First in a three-part series on what one needs to know to be a top-notch storyboard artist, based upon a course Larry Latham taught at Walt Disney TV Animation.
Just about everybody thinks they can do storyboards. I once had a secretary tell me that she, with no drawing or film experience, could do that!
As a producer and director with more than two decades of experience [hundreds of boards to his credit], I can tell you that storyboarding requires a unique set of skills and talent.
Board people gained more respect over the last five or 10 years, mostly from the increased awareness given to the use of storyboards in live action. But there are some big differences between the two mediums, the most obvious being that live action (unless it is heavily special effects laden) can be made without boards, whereas boards are absolutely essential to animation. Everyone knows this, yet training for storyboards is still hard to come by. I recently gave thought to the specialized knowledge board artists need to do their jobs. Here is what I think every good board artist needs to know.
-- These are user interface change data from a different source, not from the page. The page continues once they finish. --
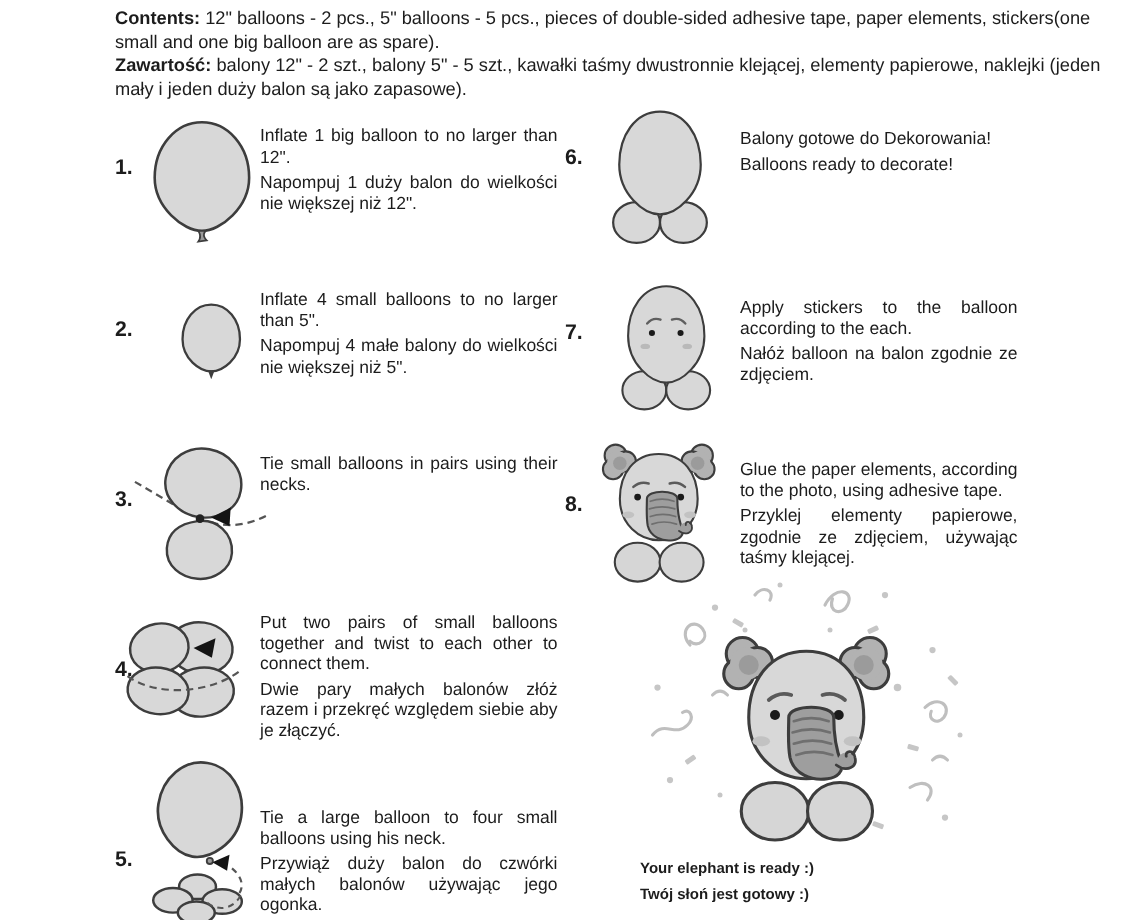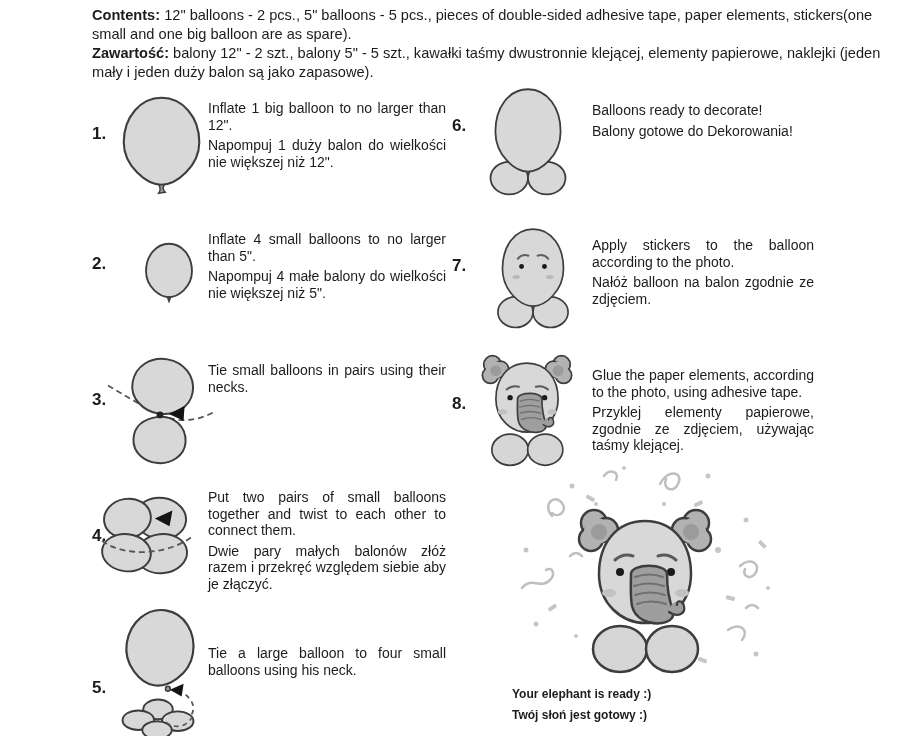"Balloons ready to decorate!" p { order: before "Balony gotowe do Dekorowania!" -> after "Balony gotowe do Dekorowania!" }
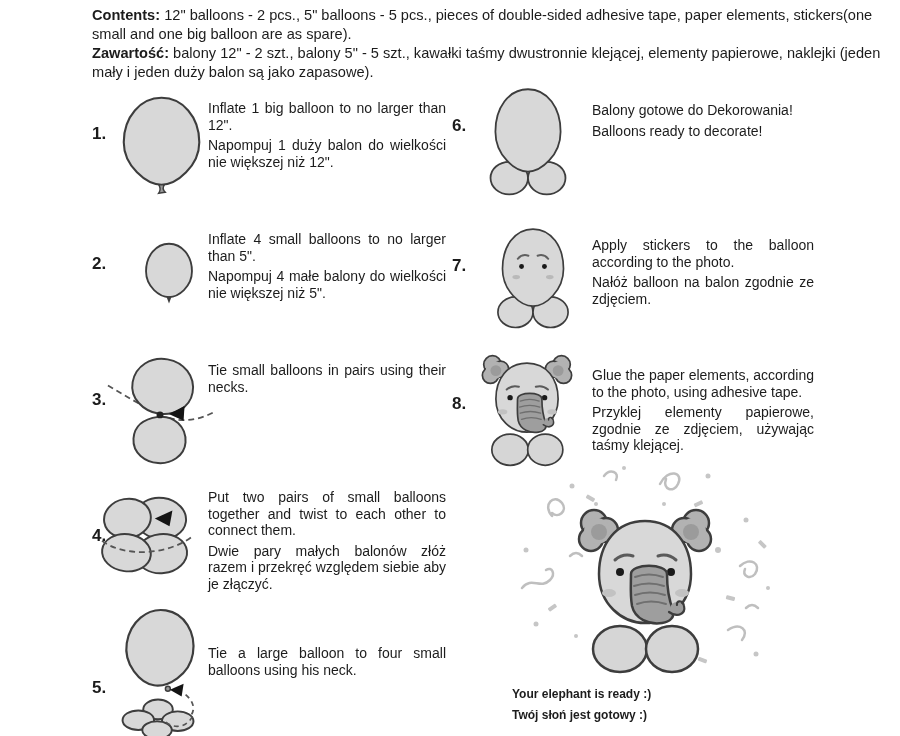"Apply stickers to the balloon" p { text: photo -> each }
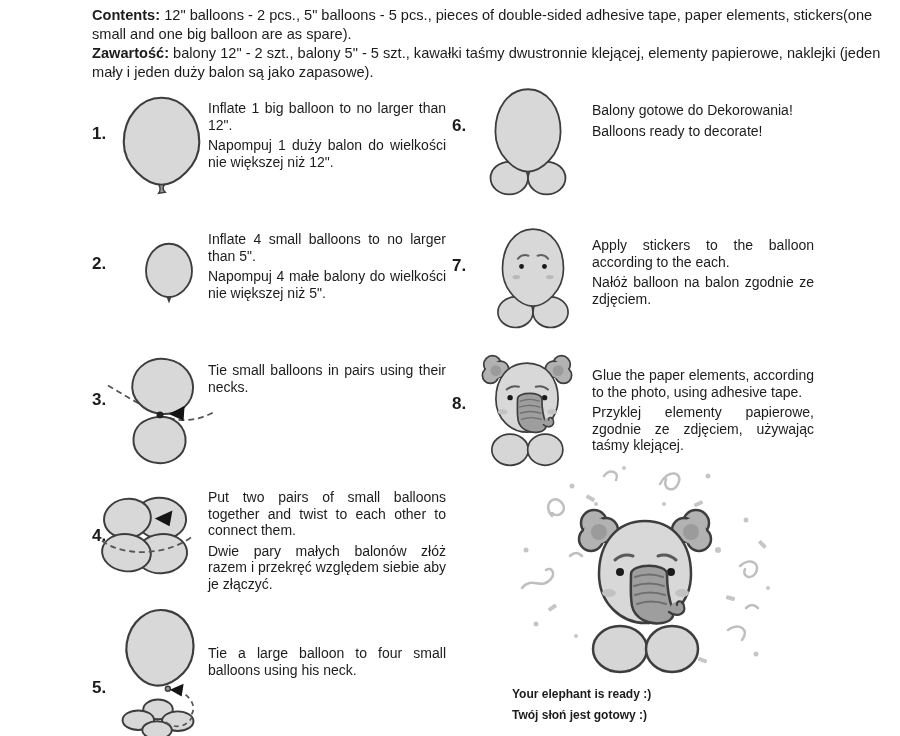"Przywiąż duży balon do czwórki" p { html: none -> <p>Przywiąż duży balon do czwórki małych balonów używając jego ogonka.</p> }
I put this first because it's the most obvious, but it is a long way from the most important, a fact many terrific draftsmen fail to grasp. I have held many beautifully rendered boards in my hand that were, from a production standpoint, totally unusable, both dramatically and mechanically. And I have seen, in moments of deadline panic, fantastic, expressive, workable boards done with stick figures. As in animation, gesture and expression are far more important than beautiful technique. Board artists in television deal with short deadlines. Drawing quickly and efficiently are pluses, but none of it matters if the artist can't stage or edit or tell a story. A well-staged board with so-so drawing can still work. Terrific animation on a well-drawn but badly staged board is a waste of time and money.
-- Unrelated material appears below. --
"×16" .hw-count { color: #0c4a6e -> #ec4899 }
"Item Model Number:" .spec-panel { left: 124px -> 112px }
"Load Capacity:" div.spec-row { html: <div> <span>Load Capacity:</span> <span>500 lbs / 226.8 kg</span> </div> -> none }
The best way to improve your drawing is to draw... a lot! That's something you will be doing already if you are currently doing boards. Make that time spent at the drawing table do double duty, and use it to constantly improve your draftsmanship.
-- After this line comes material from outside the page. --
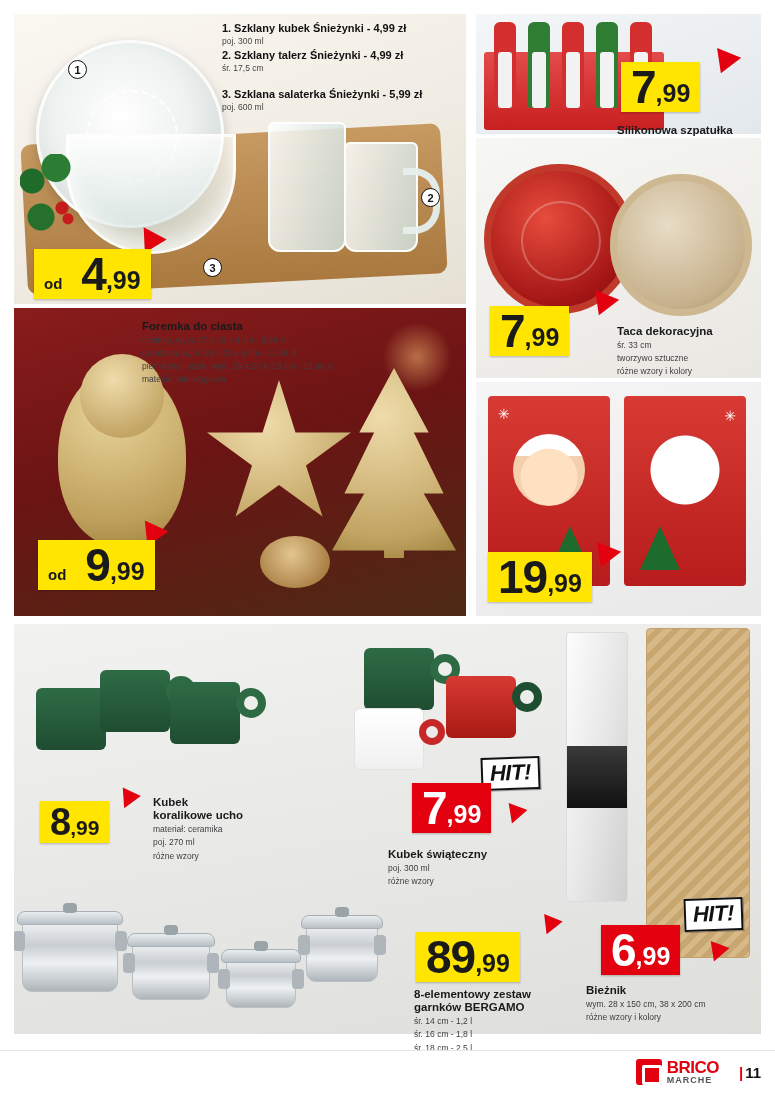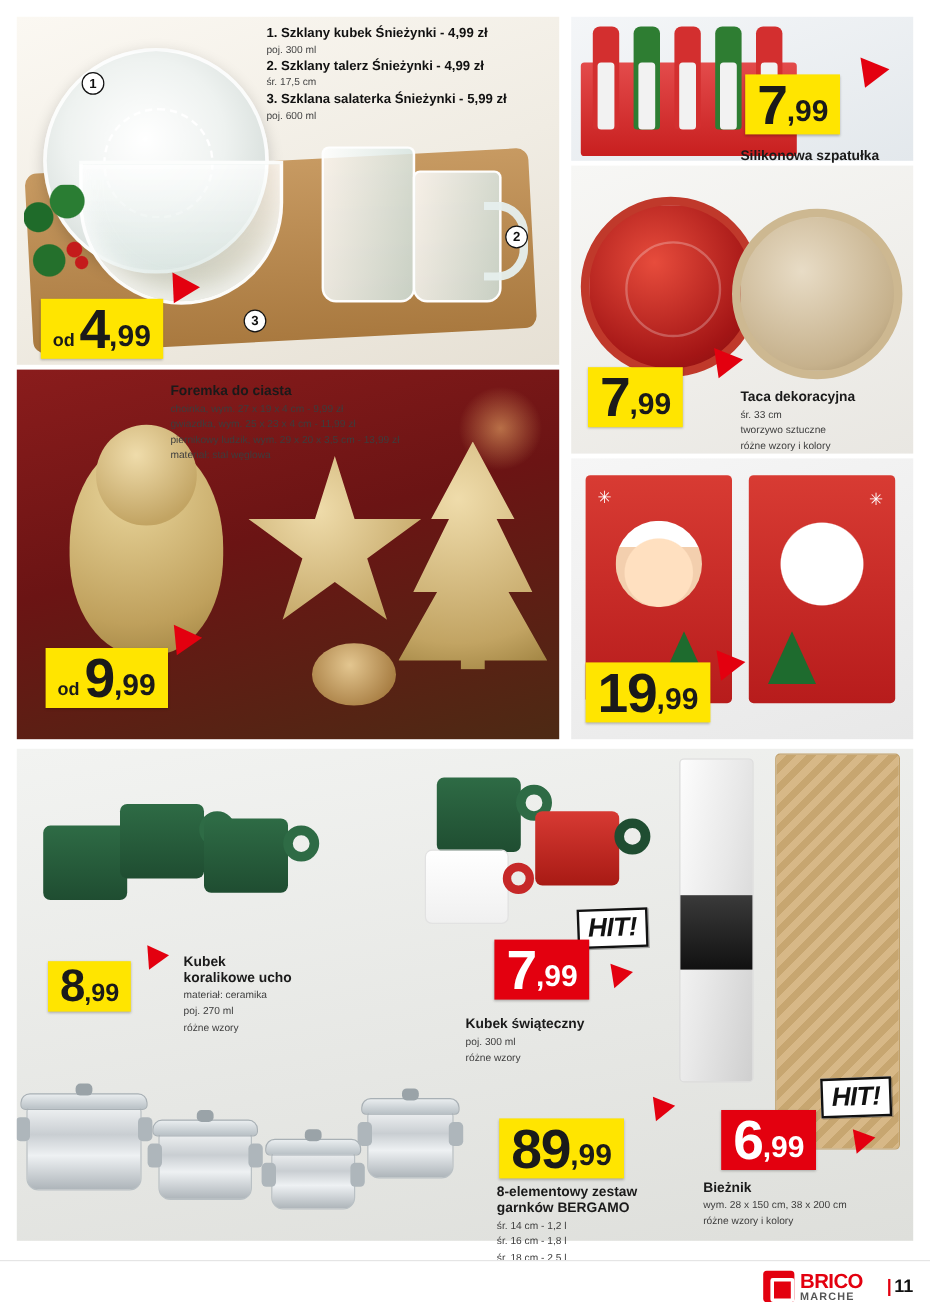"3. Szklana salaterka Śnieżynki -" div { margin-top: 3px -> 14px }
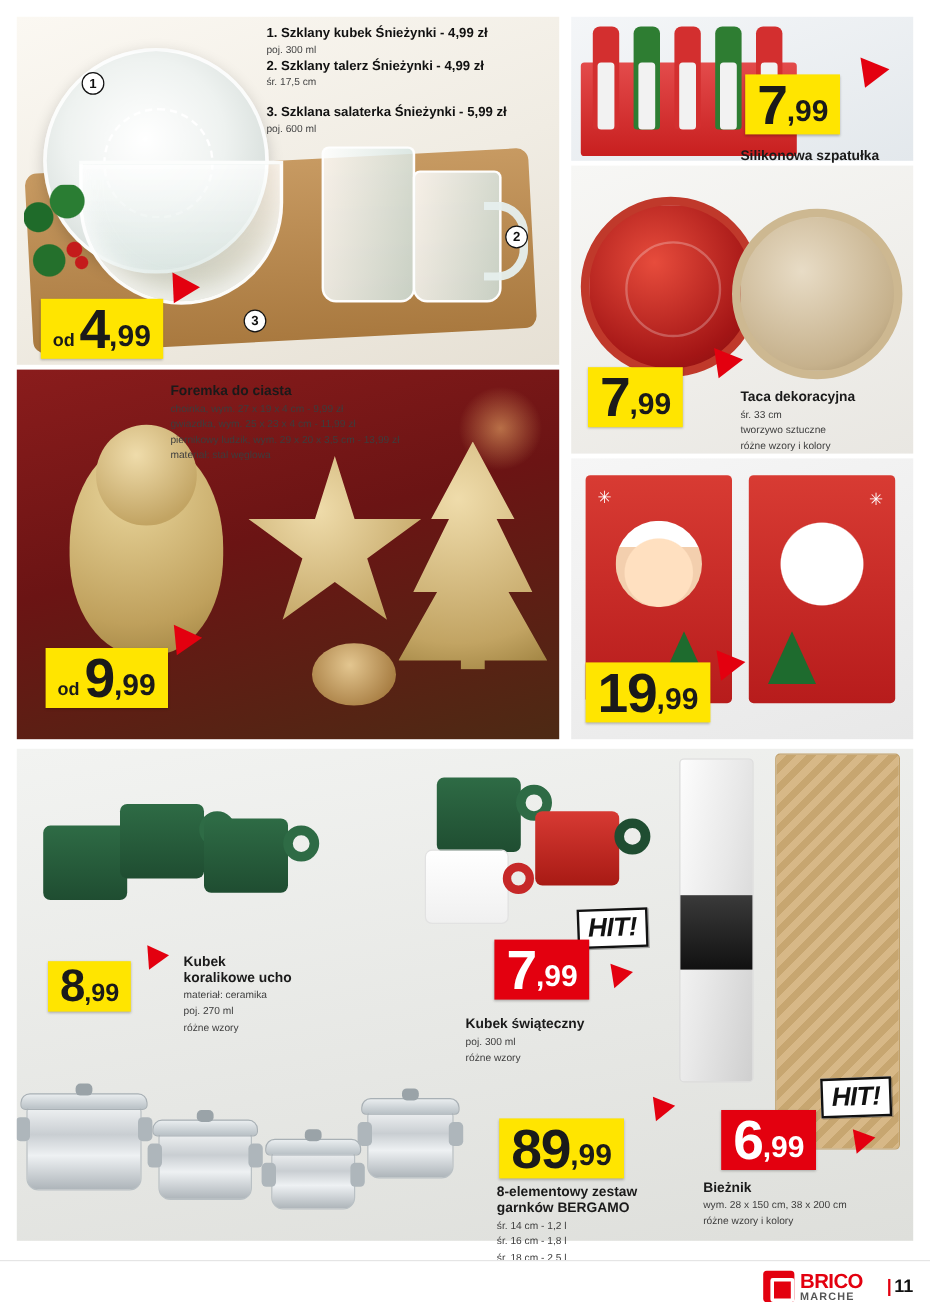"od" .pricetag .od { margin-right: 4px -> 19px }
If I had to pick the most important element of boarding, this would be it. Gags fail and dramas crumble because of inept staging. This is where the board person becomes the equivalent of a live-action or theatrical director. It involves the meaningful arrangement of people and objects in space, and their movement through that space in a clear manner that is always in the service of the story, as well as the judicious use of resources. There's the old joke about the writer talking to the board artist, saying, and when I say a thousand screaming Bedouins come riding up over the sand dunes, I mean three!
Of course, computers have made scenes like this not only possible but commonplace in features, but in television, the writer still generally means three. But you may use clever staging and editing to give the impression of a thousand. (I am reminded of the Confederate general that kept marching his limited troops around in a circle so that they would pass the clearing that was visible to his Union counterpart in an uninterrupted line. This actually worked and the Union general withdrew. That Confederate general might have had a career in theater if he had pursued it.)
The staging of the scene will dictate or at least heavily influence your acting, composition, camera movement and editing. It will, in turn, be influenced by the needs of the story at that moment, as well as the storypoints' purpose in the overall structure.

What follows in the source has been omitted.